» What to do:
Only the lines below starting at the one containing "row order: Floating_DateTimeLocalTime" and ending at the one containing "mp-rpy | Sex: m -> f" belong in the answer, each copied exactly.

» Provided records:
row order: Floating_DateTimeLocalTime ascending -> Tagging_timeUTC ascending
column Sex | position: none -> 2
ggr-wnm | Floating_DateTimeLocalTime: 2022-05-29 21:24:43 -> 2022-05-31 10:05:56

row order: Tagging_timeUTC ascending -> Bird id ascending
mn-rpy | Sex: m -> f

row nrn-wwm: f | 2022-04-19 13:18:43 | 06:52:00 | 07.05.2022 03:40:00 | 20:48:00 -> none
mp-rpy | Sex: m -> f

--

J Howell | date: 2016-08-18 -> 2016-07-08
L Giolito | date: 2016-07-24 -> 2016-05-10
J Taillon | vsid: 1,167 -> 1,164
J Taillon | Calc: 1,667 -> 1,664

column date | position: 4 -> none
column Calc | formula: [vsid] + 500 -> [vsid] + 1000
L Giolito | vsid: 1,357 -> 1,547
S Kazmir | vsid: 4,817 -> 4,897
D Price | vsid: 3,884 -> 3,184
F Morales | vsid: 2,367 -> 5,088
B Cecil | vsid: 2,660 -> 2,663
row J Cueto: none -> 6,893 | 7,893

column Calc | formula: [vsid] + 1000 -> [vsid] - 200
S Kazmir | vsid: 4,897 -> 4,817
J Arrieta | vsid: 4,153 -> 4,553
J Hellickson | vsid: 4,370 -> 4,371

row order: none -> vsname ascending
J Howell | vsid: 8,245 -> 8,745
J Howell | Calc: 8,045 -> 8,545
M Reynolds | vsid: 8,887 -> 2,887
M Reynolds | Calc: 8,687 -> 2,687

» Output for this exercise:
row order: Floating_DateTimeLocalTime ascending -> Tagging_timeUTC ascending
column Sex | position: none -> 2
ggr-wnm | Floating_DateTimeLocalTime: 2022-05-29 21:24:43 -> 2022-05-31 10:05:56

row order: Tagging_timeUTC ascending -> Bird id ascending
mn-rpy | Sex: m -> f

row nrn-wwm: f | 2022-04-19 13:18:43 | 06:52:00 | 07.05.2022 03:40:00 | 20:48:00 -> none
mp-rpy | Sex: m -> f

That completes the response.